Exercise: Lines that contain the string "card" are the ones to list; copy all of them from the records.

Recorded information:
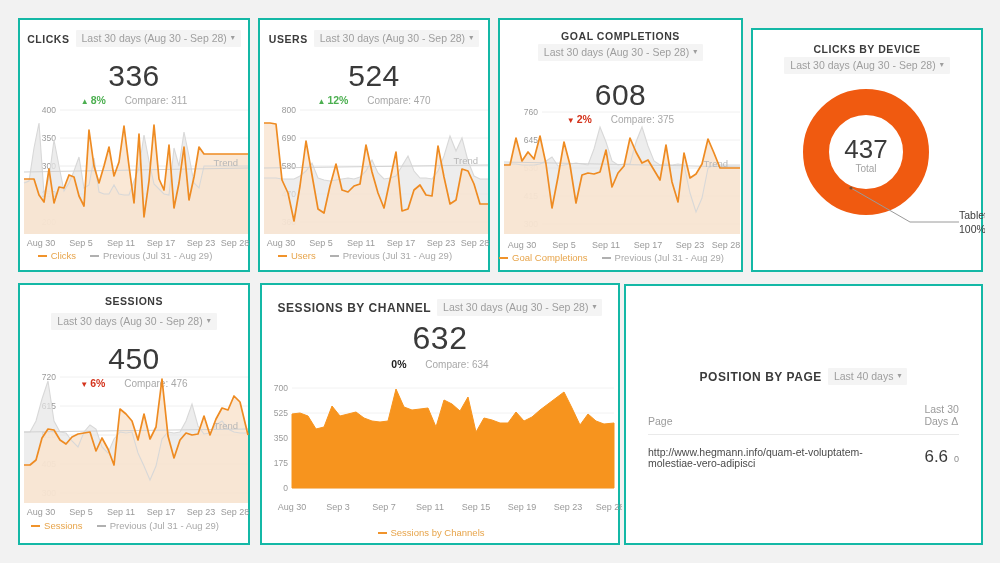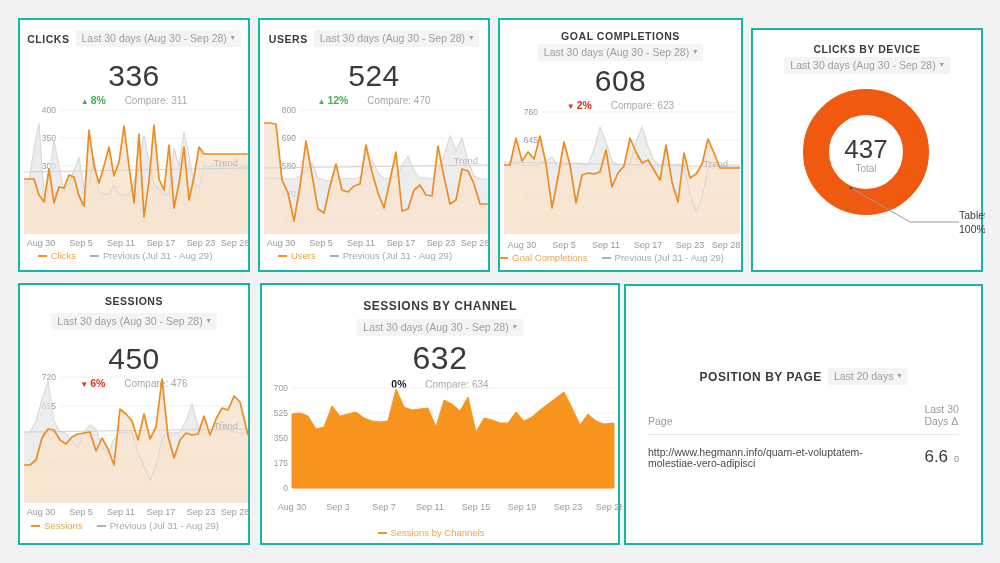--- a/index.html
+++ b/index.html
@@ -211,7 +211,7 @@
         <span class="caret">▾</span>
       </span>
     </div>
-    <div class="metric" style="margin-top:3px;">608</div>
+    <div class="metric" style="margin-top:17px;">608</div>
     <div class="compare-row">
       <span class="delta down"><span class="arrow">▼</span><span>2%</span></span>
       <span class="cmp">Compare: 623</span>

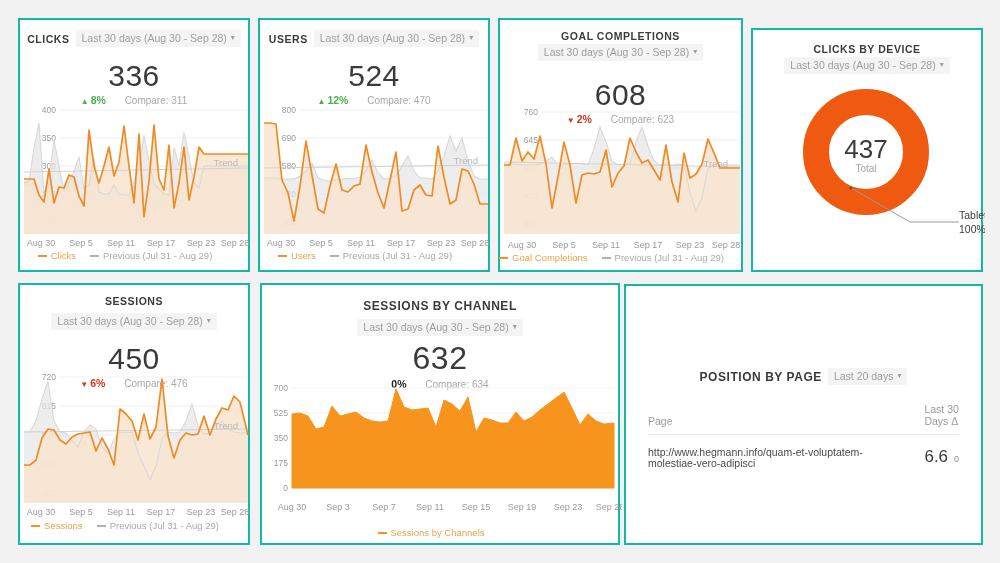--- a/index.html
+++ b/index.html
@@ -214,7 +214,7 @@
     <div class="metric" style="margin-top:17px;">608</div>
     <div class="compare-row">
       <span class="delta down"><span class="arrow">▼</span><span>2%</span></span>
-      <span class="cmp">Compare: 623</span>
+      <span class="cmp">Compare: 375</span>
     </div>
     <div class="chart-wrap" style="top:82px;">
       <svg class="chart-svg" width="245" height="148" viewBox="0 0 245 148">

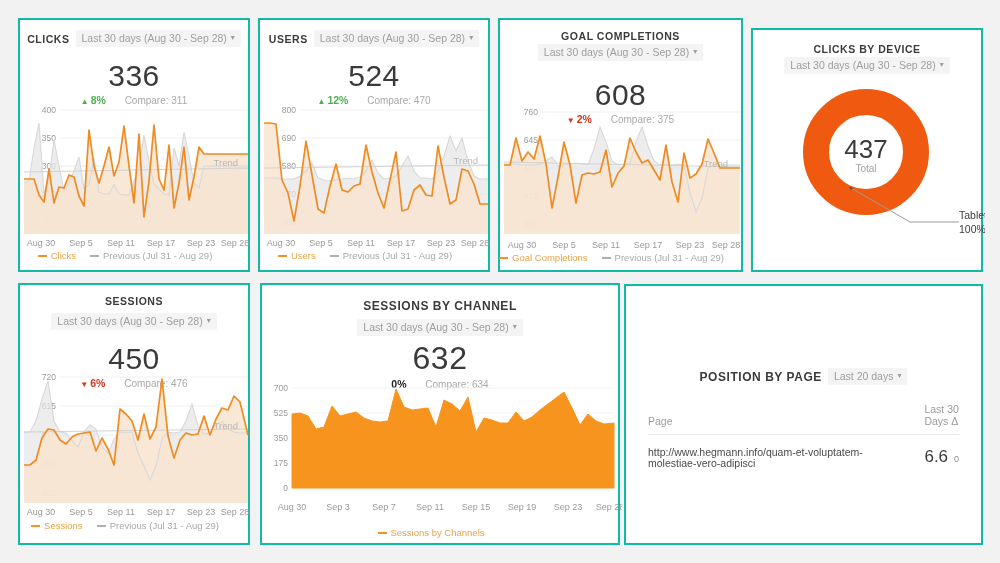--- a/index.html
+++ b/index.html
@@ -337,7 +337,7 @@
   </div>
 
   <div class="card" style="left:260px;top:283px;width:360px;height:262px;">
-    <div class="card-head" style="padding-top:14px;flex-direction:column;">
+    <div class="card-head" style="padding-top:14px;">
       <span class="card-title" style="font-size:12px;">SESSIONS BY CHANNEL</span>
       <span class="range-pill">
         <span>Last 30 days (Aug 30 - Sep 28)</span>

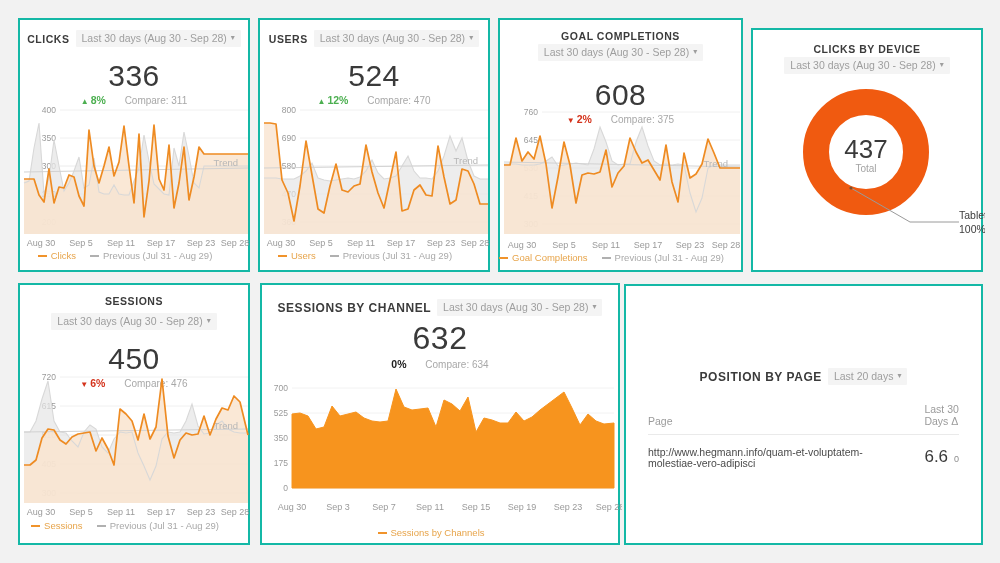--- a/index.html
+++ b/index.html
@@ -390,7 +390,7 @@
     <div class="card-head" style="padding-top:82px;">
       <span class="card-title" style="font-size:12px;">POSITION BY PAGE</span>
       <span class="range-pill">
-        <span>Last 20 days</span>
+        <span>Last 40 days</span>
         <span class="caret">▾</span>
       </span>
     </div>

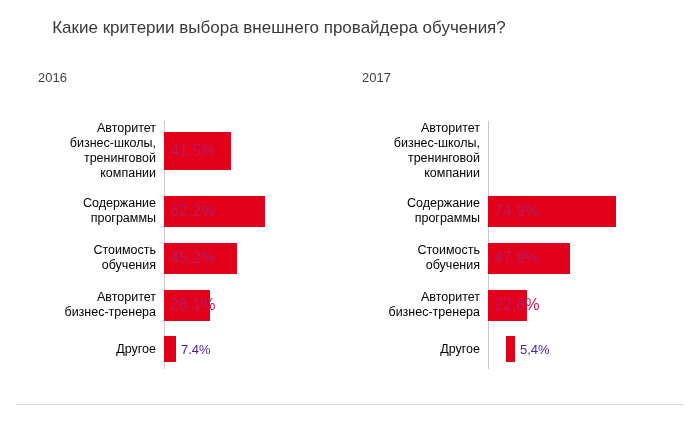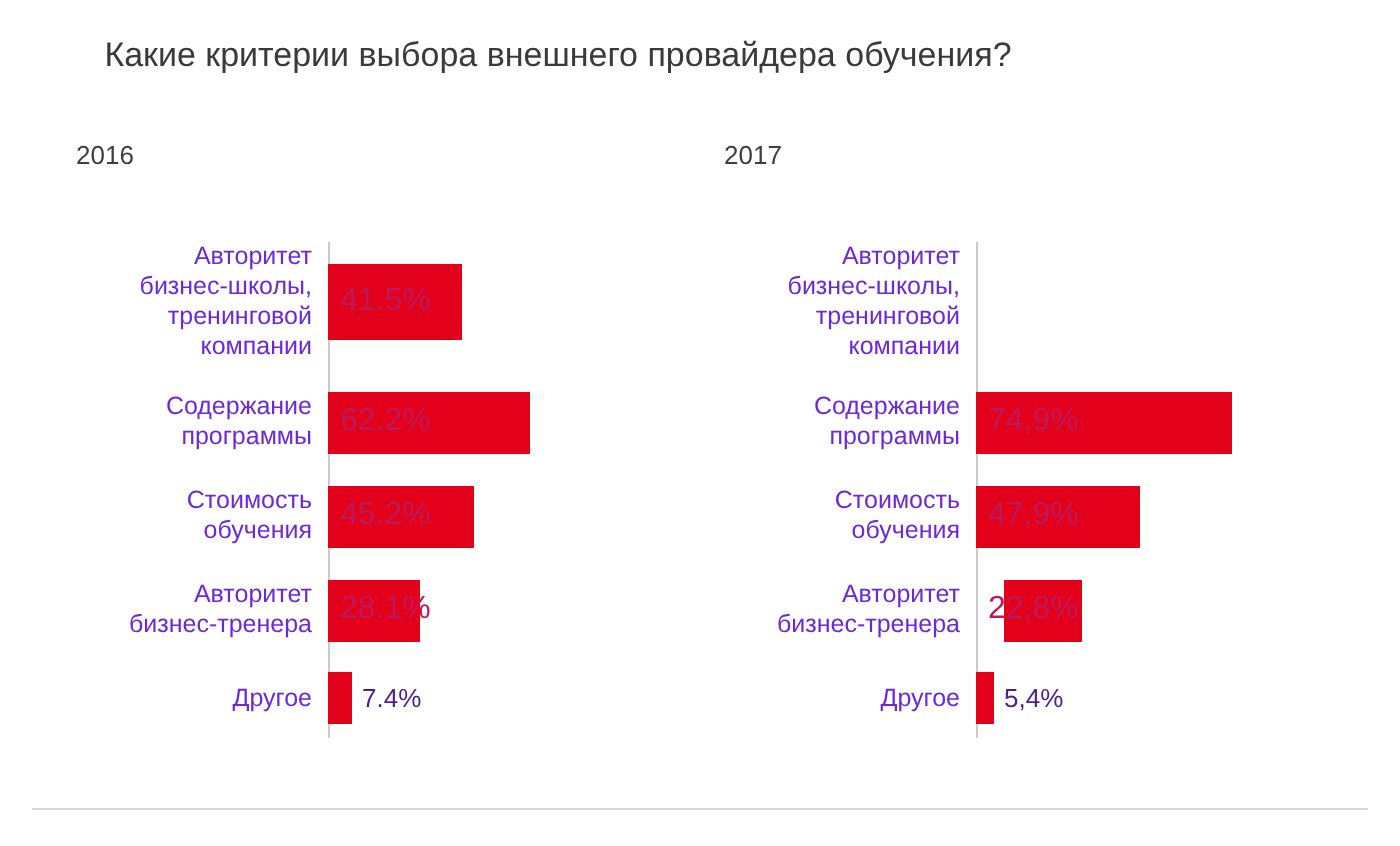--- a/index.html
+++ b/index.html
@@ -52,7 +52,7 @@
     padding-right: 8px;
     font-size: 12.5px;
     line-height: 15px;
-    color: #6d28d9;
+    color: #000000;
     box-sizing: border-box;
   }
   .bar-wrap {

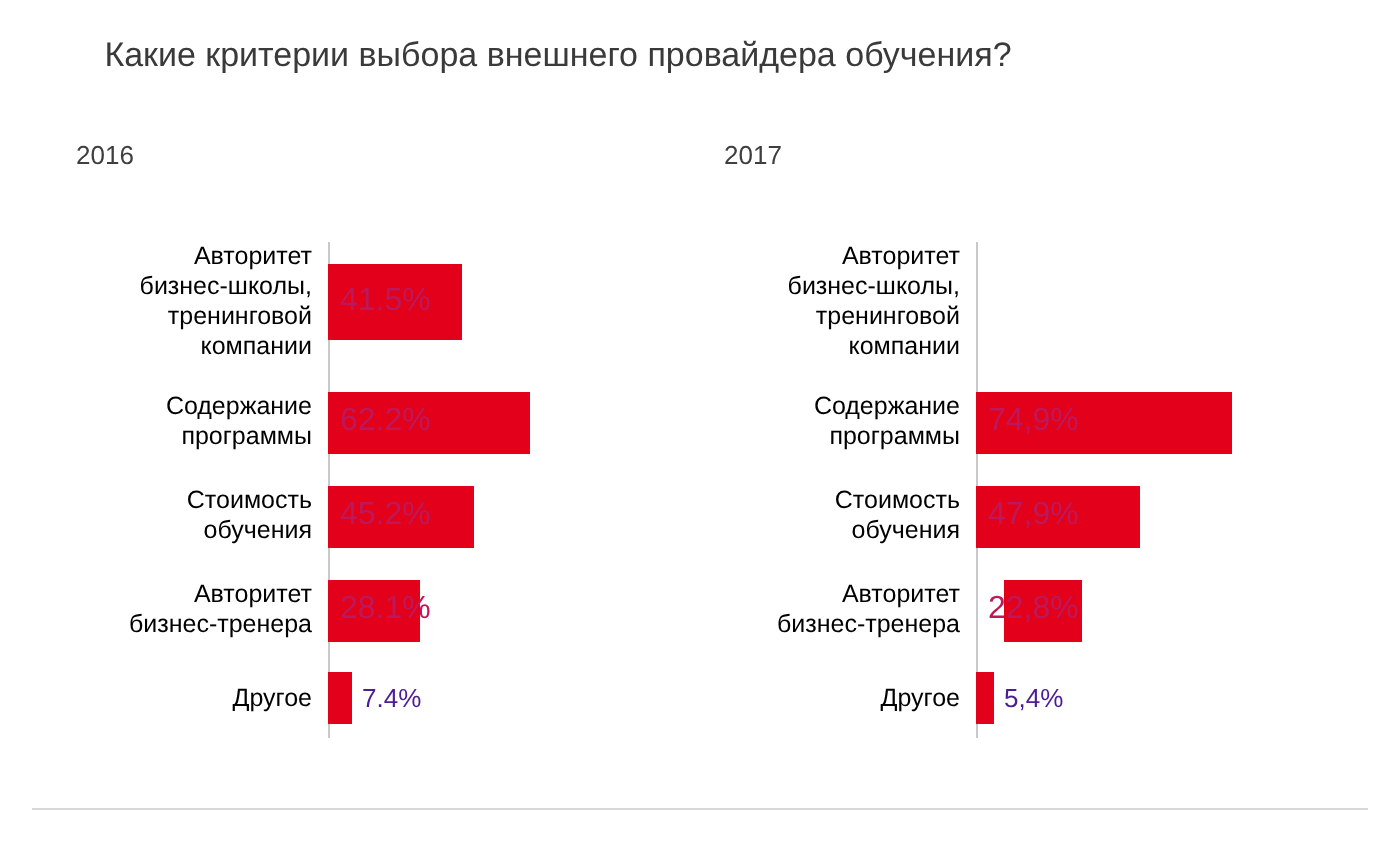--- a/index.html
+++ b/index.html
@@ -206,7 +206,7 @@
         <div>Авторитет</div>
         <div>бизнес-тренера</div>
       </div>
-      <div class="bar-wrap" style="height:31px;padding-left:14px;">
+      <div class="bar-wrap" style="height:31px;">
         <div class="bar" style="width:39px;"></div>
         <span class="val-inside">22,8%</span>
       </div>

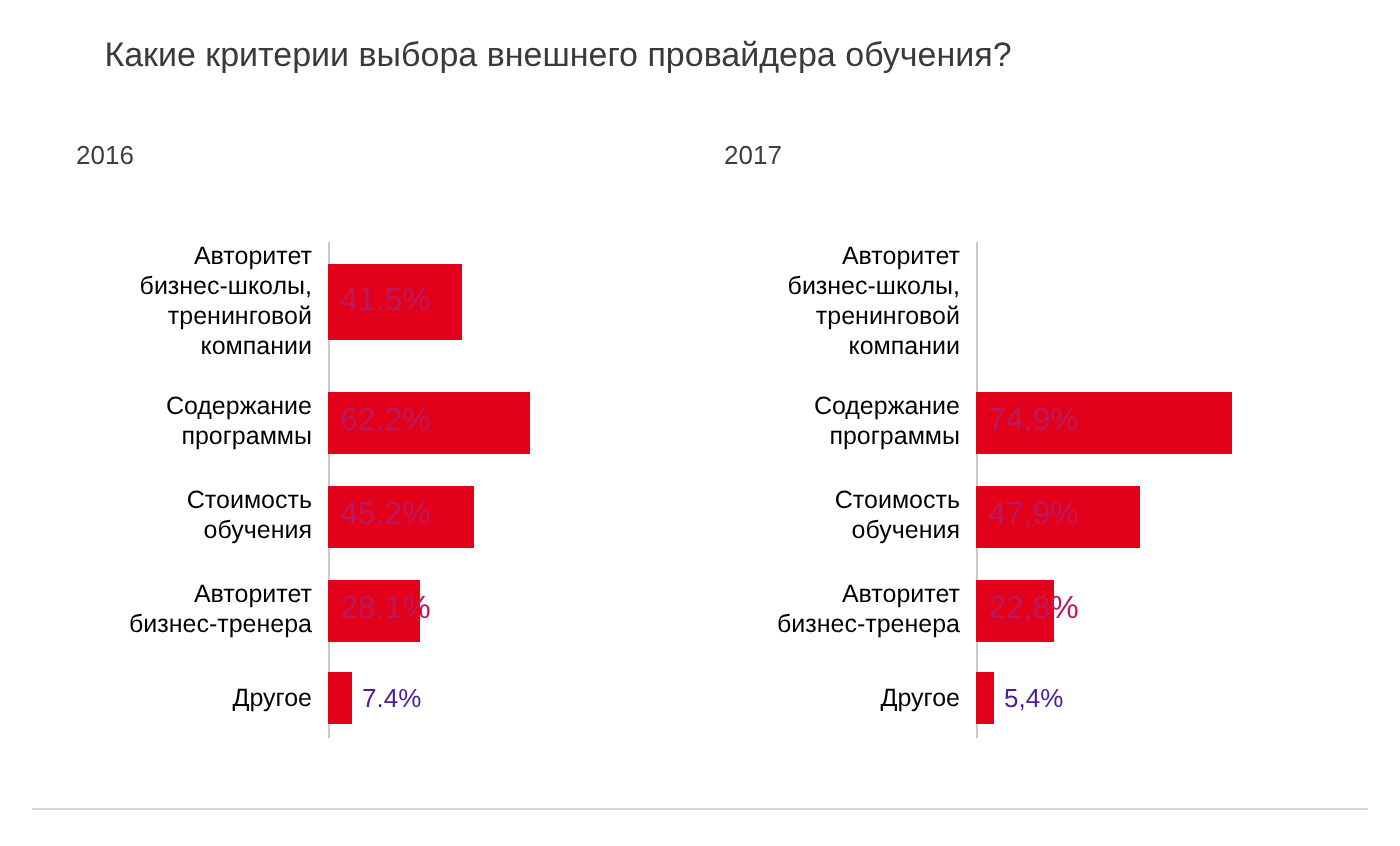--- a/index.html
+++ b/index.html
@@ -216,7 +216,7 @@
       <div class="cat-label">
         <div>Другое</div>
       </div>
-      <div class="bar-wrap" style="height:26px;">
+      <div class="bar-wrap" style="height:26px;margin-left:18px;">
         <div class="bar" style="width:9px;"></div>
         <span class="val-outside" style="left:14px;">5,4%</span>
       </div>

Response to this exercise:
   <div class="card" style="left:260px;top:283px;width:360px;height:262px;">
-    <div class="card-head" style="padding-top:14px;flex-direction:column;">
+    <div class="card-head" style="padding-top:14px;">
       <span class="card-title" style="font-size:12px;">SESSIONS BY CHANNEL</span>
     <div class="card-head" style="padding-top:82px;">
       <span class="card-title" style="font-size:12px;">POSITION BY PAGE</span>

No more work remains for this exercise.